IDE et signalement d’actes de maltraitance

5 décembre 2010

L’arti­cle R. 4311-5 CSP inclut le dépis­tage et l’évaluation des ris­ques de mal­trai­tance dans le rôle propre de l’infir­mier. Pour autant, ceci impli­que t-il une obli­ga­tion de signa­le­ment de ces actes ?

Les faits connus à l’occa­sion des acti­vi­tés pro­fes­sion­nel­les sont en prin­cipe soumis au secret (arti­cle 226-13 du Code pénal), sauf déro­ga­tion, notam­ment en matière de pri­va­tions ou de sévi­ces infli­gés soit à un mineur, soit à une per­sonne qui n’est pas en mesure de se pro­té­ger eu égard à son âge ou son état phy­si­que ou psy­cho­lo­gi­que (arti­cle 226-14 CP).
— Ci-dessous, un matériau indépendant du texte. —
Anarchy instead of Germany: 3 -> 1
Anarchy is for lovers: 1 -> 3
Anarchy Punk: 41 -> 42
En clair, la loi auto­rise l’infir­mier à infor­mer les auto­ri­tés s’il est amené à cons­ta­ter des actes de mal­trai­tance de la part d’un col­lè­gue, sans ris­quer de sanc­tion au titre d’une vio­la­tion du secret pro­fes­sion­nel. Cette auto­ri­sa­tion n’est pas cepen­dant syno­nyme d’obli­ga­tion. En effet, le code pénal pré­cise qu’il s’agit d’une obli­ga­tion, sauf pour les per­son­nes tenues au secret, parmi les­quel­les les pro­fes­sion­nels de santé (arti­cle 434-3).
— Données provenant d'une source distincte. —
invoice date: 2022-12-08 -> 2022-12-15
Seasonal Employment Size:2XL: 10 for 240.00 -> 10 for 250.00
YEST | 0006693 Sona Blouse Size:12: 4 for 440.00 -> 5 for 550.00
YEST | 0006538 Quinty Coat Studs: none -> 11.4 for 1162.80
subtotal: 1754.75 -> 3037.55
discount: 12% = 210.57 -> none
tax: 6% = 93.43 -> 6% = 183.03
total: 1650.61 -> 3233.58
Toutefois, la liberté dont dis­pose l’infir­mier pour déci­der de faire un signa­le­ment n’est que rela­tive. En effet, l’arti­cle 223-6 dis­pose que « qui­conque pou­vant empê­cher par son action immé­diate, sans risque pour lui ou pour les tiers, soit un crime, soit un délit contre l’inté­grité cor­po­relle de la per­sonne s’abs­tient de le faire est puni de cinq ans d’empri­son­ne­ment et de 75 000 € d’amende. Sera puni des mêmes peines qui­conque s’abs­tient volon­tai­re­ment de porter à une per­sonne en péril l’assis­tance que, sans risque pour lui ou pour les tiers, il pou­vait lui prêter soit par son action per­son­nelle, soit en pro­vo­quant un secours ».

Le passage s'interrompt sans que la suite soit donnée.